TASK INSTRUCTIONS: Copy, from the entries below, each line where the word "error" can be found.

RECORDS FOR THE TASK:
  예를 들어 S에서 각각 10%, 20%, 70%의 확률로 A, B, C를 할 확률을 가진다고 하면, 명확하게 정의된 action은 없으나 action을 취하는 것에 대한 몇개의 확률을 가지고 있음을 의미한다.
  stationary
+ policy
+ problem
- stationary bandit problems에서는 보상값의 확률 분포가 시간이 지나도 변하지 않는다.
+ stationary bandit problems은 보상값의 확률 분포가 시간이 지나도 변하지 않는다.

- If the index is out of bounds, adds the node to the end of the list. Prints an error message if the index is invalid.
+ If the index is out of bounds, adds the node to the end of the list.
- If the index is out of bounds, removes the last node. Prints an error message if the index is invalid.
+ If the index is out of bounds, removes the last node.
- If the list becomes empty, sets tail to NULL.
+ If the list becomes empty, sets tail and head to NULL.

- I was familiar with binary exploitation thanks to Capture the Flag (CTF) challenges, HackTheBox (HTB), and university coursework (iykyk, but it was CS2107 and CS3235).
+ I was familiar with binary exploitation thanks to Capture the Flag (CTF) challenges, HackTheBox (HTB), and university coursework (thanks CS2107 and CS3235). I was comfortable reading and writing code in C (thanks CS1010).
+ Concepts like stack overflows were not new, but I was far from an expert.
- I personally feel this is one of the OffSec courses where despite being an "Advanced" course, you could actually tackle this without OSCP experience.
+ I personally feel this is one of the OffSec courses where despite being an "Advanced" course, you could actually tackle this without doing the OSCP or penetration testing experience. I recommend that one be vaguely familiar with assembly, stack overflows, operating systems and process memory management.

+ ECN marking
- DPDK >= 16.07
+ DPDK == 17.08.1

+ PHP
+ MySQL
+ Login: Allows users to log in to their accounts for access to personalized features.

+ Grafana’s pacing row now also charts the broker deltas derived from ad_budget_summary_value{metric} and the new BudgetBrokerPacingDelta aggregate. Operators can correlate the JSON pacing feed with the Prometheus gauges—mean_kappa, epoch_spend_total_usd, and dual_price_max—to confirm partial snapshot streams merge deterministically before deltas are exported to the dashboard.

OUTPUT OF THE TASK:
- If the index is out of bounds, adds the node to the end of the list. Prints an error message if the index is invalid.
- If the index is out of bounds, removes the last node. Prints an error message if the index is invalid.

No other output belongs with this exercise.